Material provided –
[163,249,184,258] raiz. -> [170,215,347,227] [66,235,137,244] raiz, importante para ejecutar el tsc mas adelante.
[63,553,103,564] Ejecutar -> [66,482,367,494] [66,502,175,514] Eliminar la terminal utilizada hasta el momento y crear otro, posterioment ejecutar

--

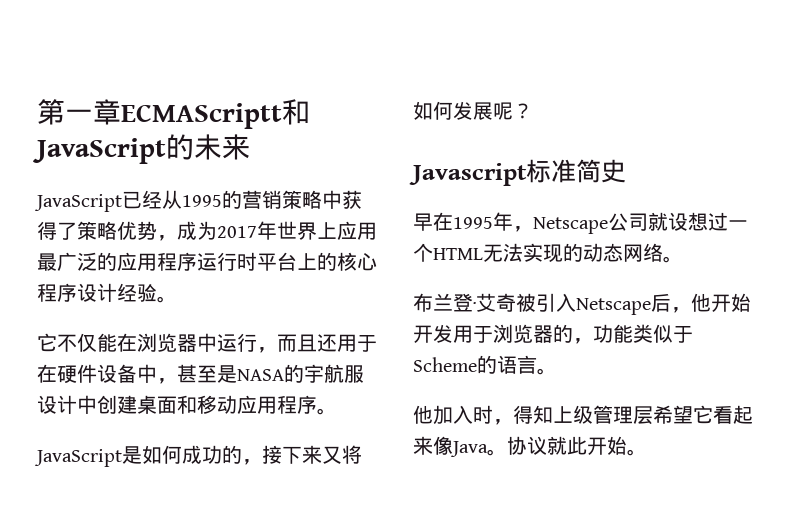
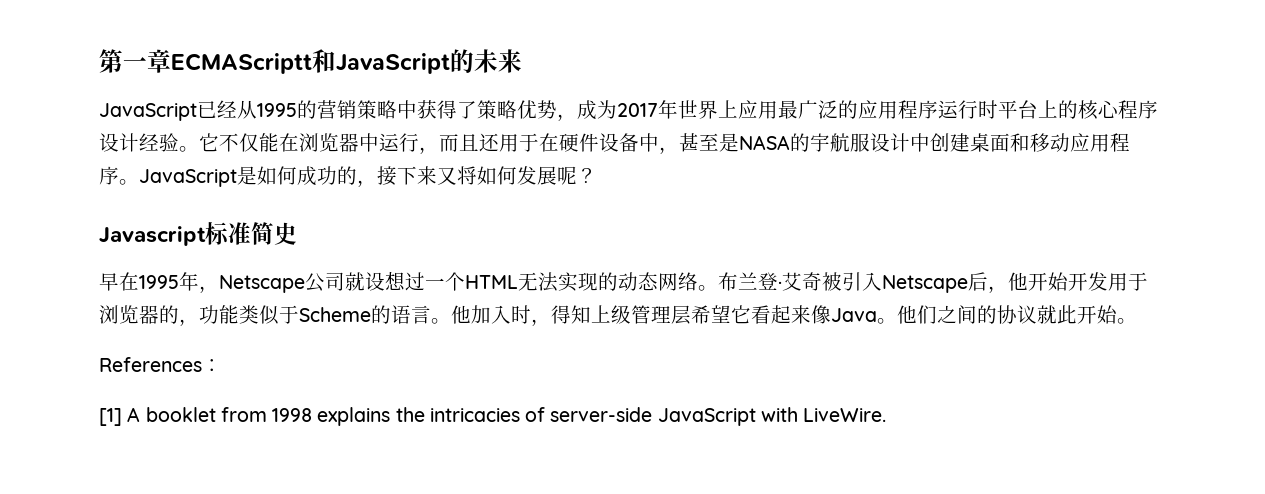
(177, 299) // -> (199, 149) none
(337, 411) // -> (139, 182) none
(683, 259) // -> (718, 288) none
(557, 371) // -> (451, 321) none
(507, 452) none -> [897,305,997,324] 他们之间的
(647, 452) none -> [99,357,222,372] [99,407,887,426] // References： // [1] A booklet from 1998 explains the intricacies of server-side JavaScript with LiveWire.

--

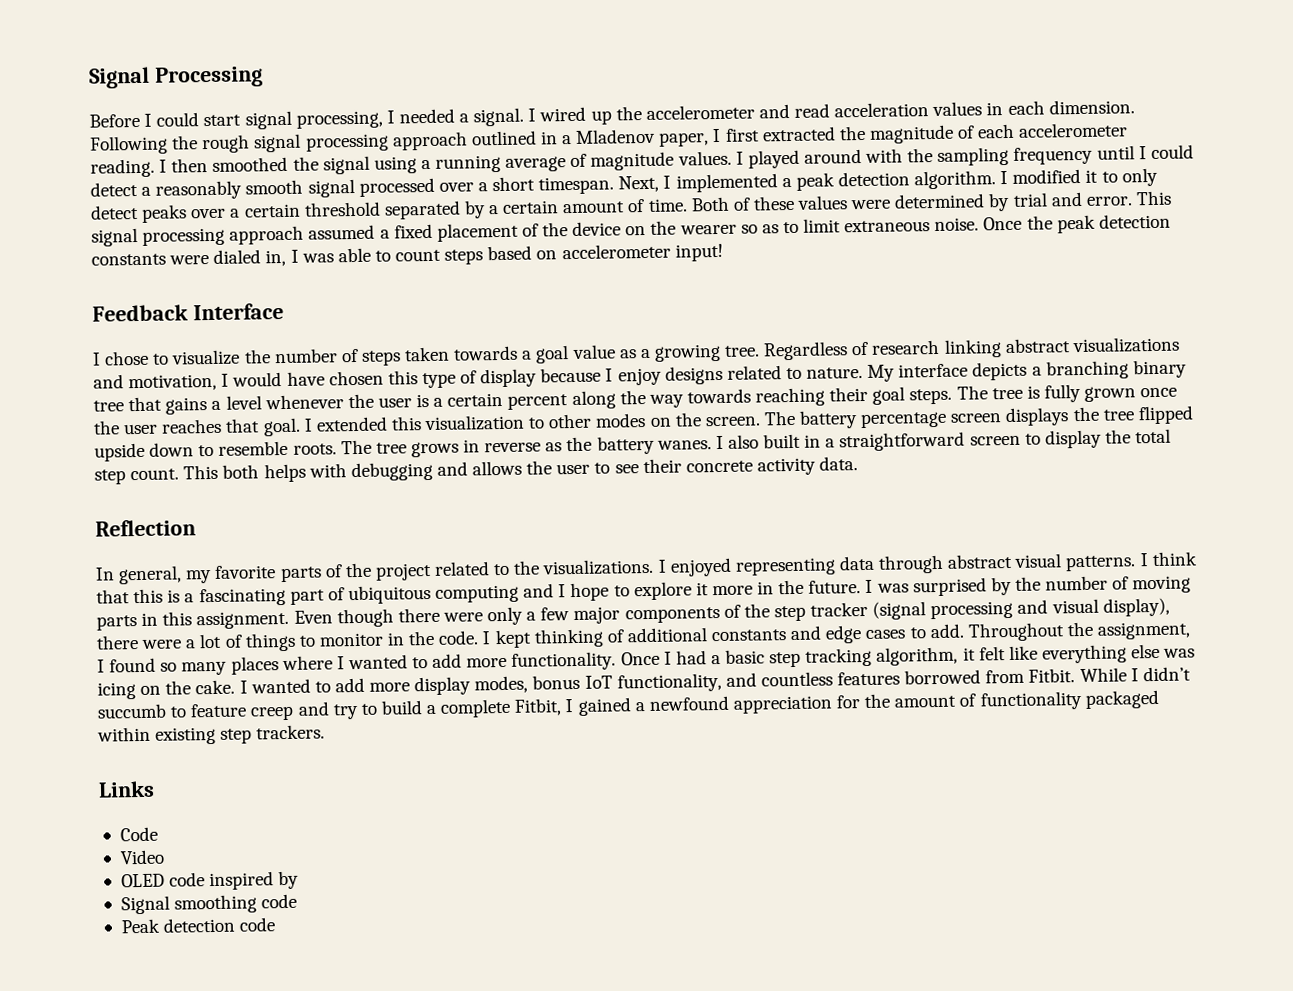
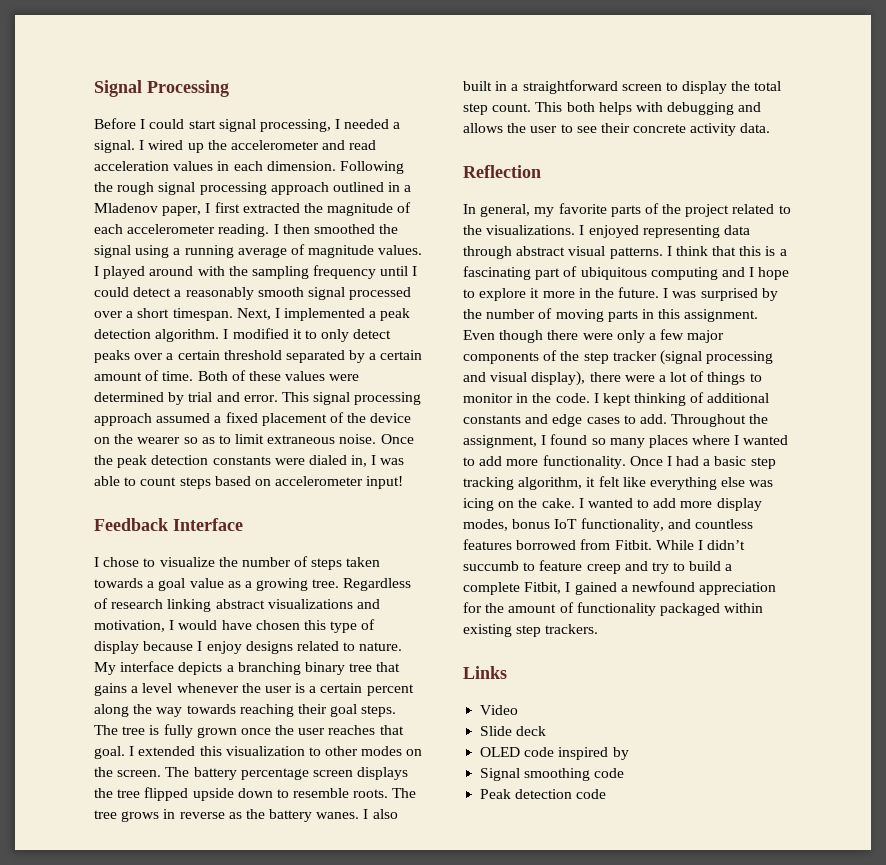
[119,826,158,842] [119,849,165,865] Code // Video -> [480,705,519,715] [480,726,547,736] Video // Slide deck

Exercise – Of the lines above, retype only those from the line containing "(507, 452) none -> [897,305,997,324] 他们之间的" through the line containing "(647, 452) none", including both, exactly.

Solution to this problem –
(507, 452) none -> [897,305,997,324] 他们之间的
(647, 452) none -> [99,357,222,372] [99,407,887,426] // References： // [1] A booklet from 1998 explains the intricacies of server-side JavaScript with LiveWire.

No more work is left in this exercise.